- **EXERCISE AIM**:
The pictures must be left out, while the rest of the data is copied exactly.

- **INPUT RECORDS**:
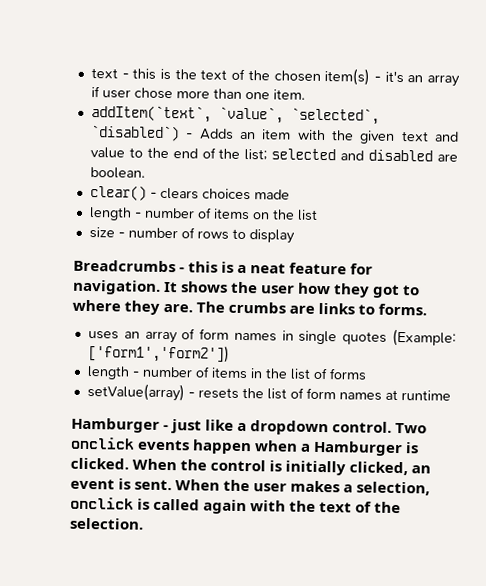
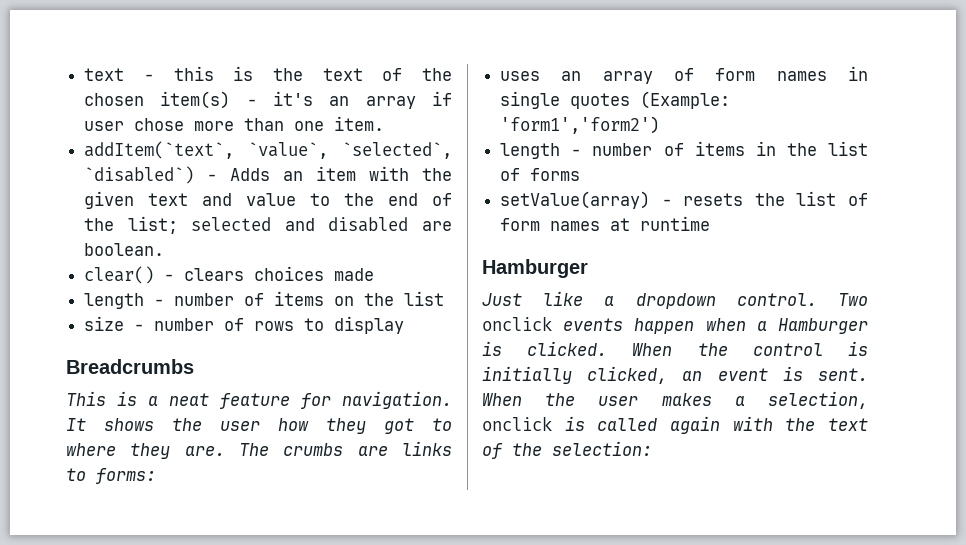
- Breadcrumbs - this is a neat feature for navigation.
+ Breadcrumbs
+ This is a neat feature for navigation.
- The crumbs are links to forms.
+ The crumbs are links to forms:
- uses an array of form names in single quotes (Example: ['form1','form2'])
+ uses an array of form names in single quotes (Example: 'form1','form2')
  setValue(array) - resets the list of form names at runtime
- Hamburger - just like a dropdown control.
+ Hamburger
+ Just like a dropdown control.
- When the user makes a selection, onclick is called again with the text of the selection.
+ When the user makes a selection, onclick is called again with the text of the selection:

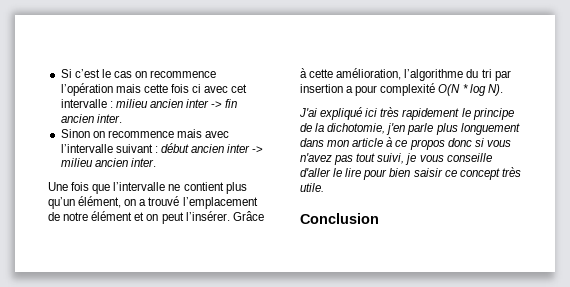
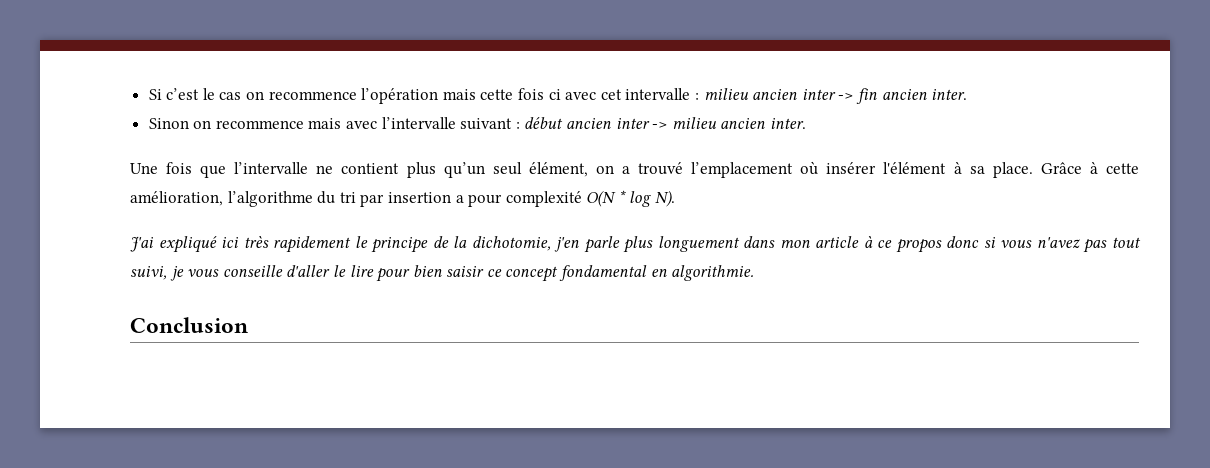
- Une fois que l’intervalle ne contient plus qu’un élément, on a trouvé l’emplacement de notre élément et on peut l’insérer.
+ Une fois que l’intervalle ne contient plus qu’un seul élément, on a trouvé l’emplacement où insérer l'élément à sa place.
- J'ai expliqué ici très rapidement le principe de la dichotomie, j'en parle plus longuement dans mon article à ce propos donc si vous n'avez pas tout suivi, je vous conseille d'aller le lire pour bien saisir ce concept très utile.
+ J'ai expliqué ici très rapidement le principe de la dichotomie, j'en parle plus longuement dans mon article à ce propos donc si vous n'avez pas tout suivi, je vous conseille d'aller le lire pour bien saisir ce concept fondamental en algorithmie.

- **EXERCISE OUTPUT**:
- Breadcrumbs - this is a neat feature for navigation.
+ Breadcrumbs
+ This is a neat feature for navigation.
- The crumbs are links to forms.
+ The crumbs are links to forms:
- uses an array of form names in single quotes (Example: ['form1','form2'])
+ uses an array of form names in single quotes (Example: 'form1','form2')
  setValue(array) - resets the list of form names at runtime
- Hamburger - just like a dropdown control.
+ Hamburger
+ Just like a dropdown control.
- When the user makes a selection, onclick is called again with the text of the selection.
+ When the user makes a selection, onclick is called again with the text of the selection:

- Une fois que l’intervalle ne contient plus qu’un élément, on a trouvé l’emplacement de notre élément et on peut l’insérer.
+ Une fois que l’intervalle ne contient plus qu’un seul élément, on a trouvé l’emplacement où insérer l'élément à sa place.
- J'ai expliqué ici très rapidement le principe de la dichotomie, j'en parle plus longuement dans mon article à ce propos donc si vous n'avez pas tout suivi, je vous conseille d'aller le lire pour bien saisir ce concept très utile.
+ J'ai expliqué ici très rapidement le principe de la dichotomie, j'en parle plus longuement dans mon article à ce propos donc si vous n'avez pas tout suivi, je vous conseille d'aller le lire pour bien saisir ce concept fondamental en algorithmie.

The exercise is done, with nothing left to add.